Records ->
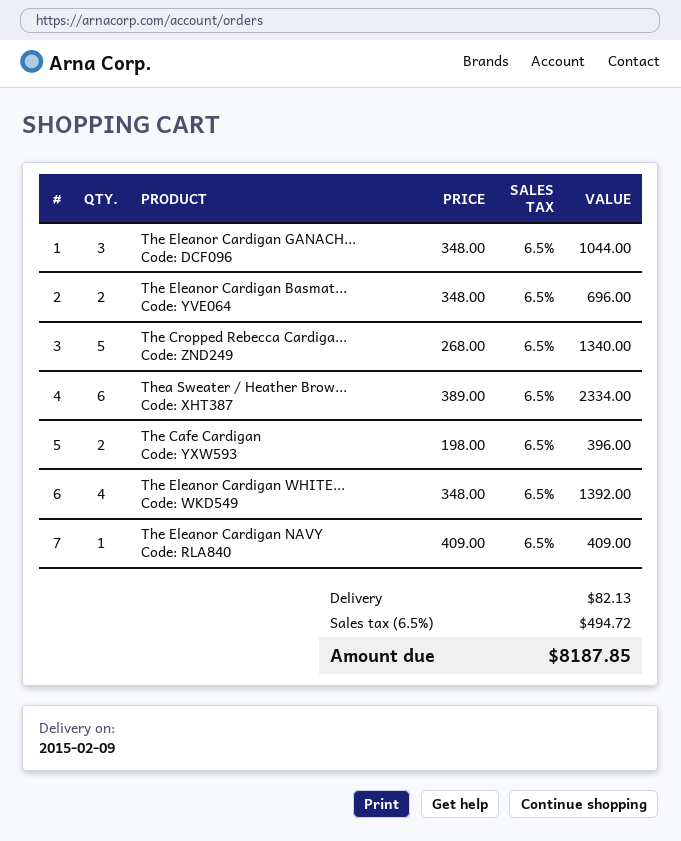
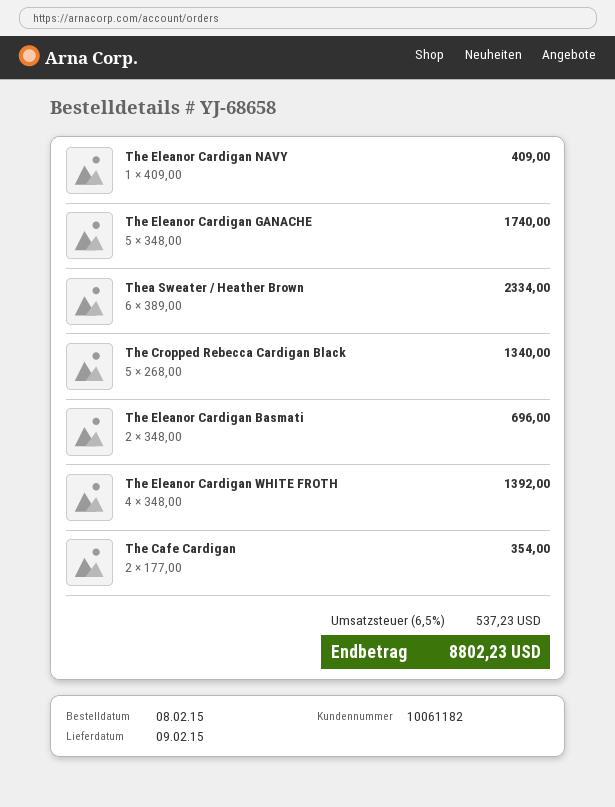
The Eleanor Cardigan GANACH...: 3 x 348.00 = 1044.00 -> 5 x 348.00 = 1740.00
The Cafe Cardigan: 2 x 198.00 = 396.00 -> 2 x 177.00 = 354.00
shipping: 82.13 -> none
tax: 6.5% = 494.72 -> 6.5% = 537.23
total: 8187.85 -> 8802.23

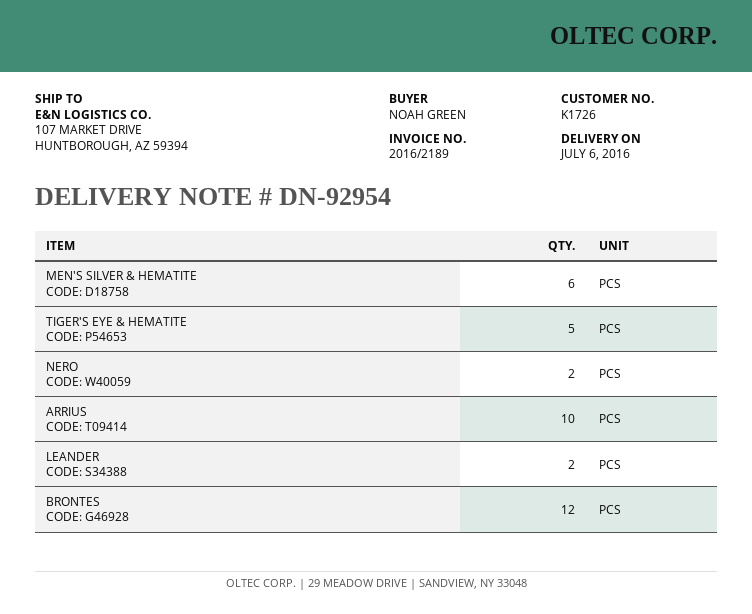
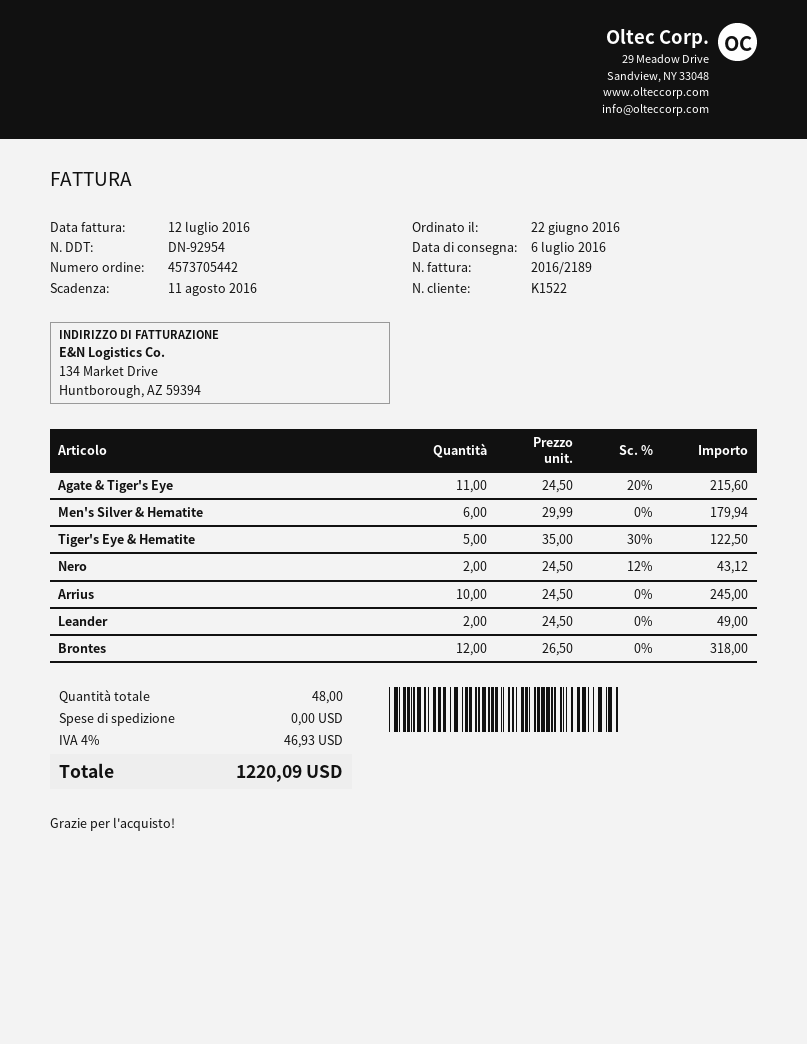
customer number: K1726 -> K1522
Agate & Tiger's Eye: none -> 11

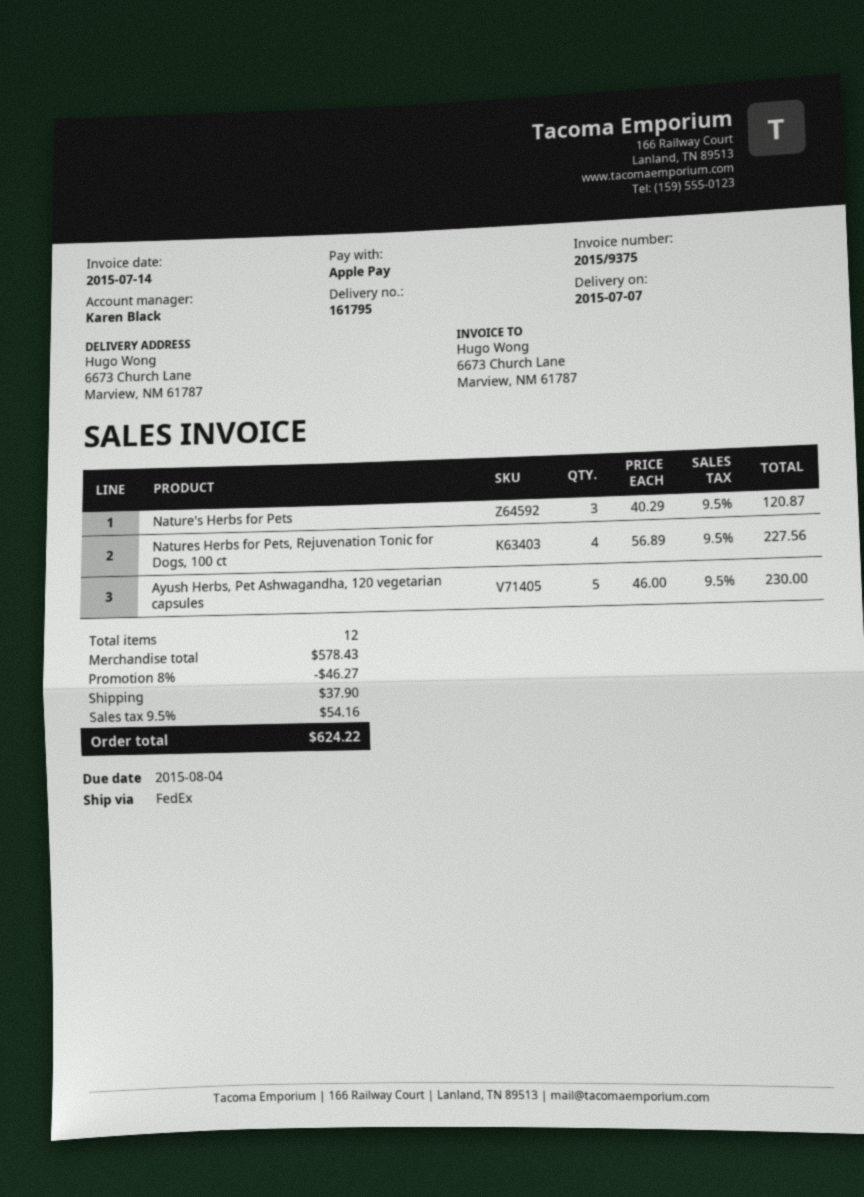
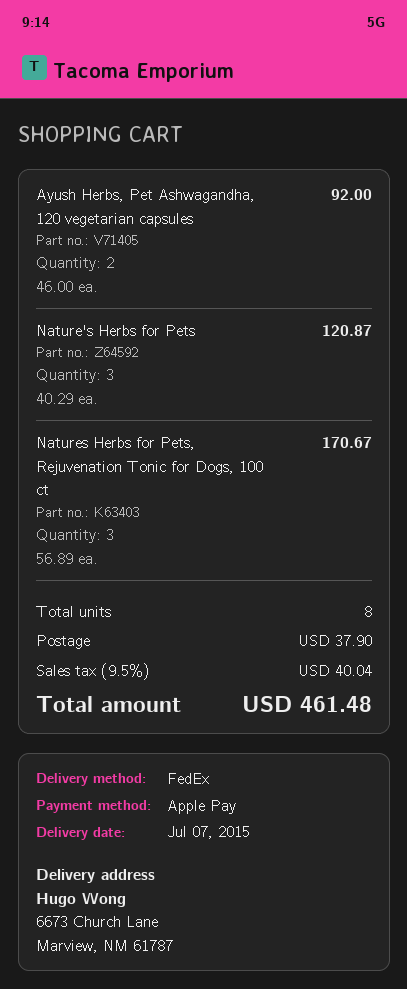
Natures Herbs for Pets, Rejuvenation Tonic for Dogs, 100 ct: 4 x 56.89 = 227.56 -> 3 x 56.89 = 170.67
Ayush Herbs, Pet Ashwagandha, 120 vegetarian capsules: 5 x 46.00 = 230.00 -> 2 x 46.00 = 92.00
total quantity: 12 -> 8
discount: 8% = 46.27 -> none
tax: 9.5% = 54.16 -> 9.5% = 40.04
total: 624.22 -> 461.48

Instructions to follow -> When a line of the entries above contains the word "Herbs", include it in a tally, then give that tally alone.

Solution to this exercise -> 2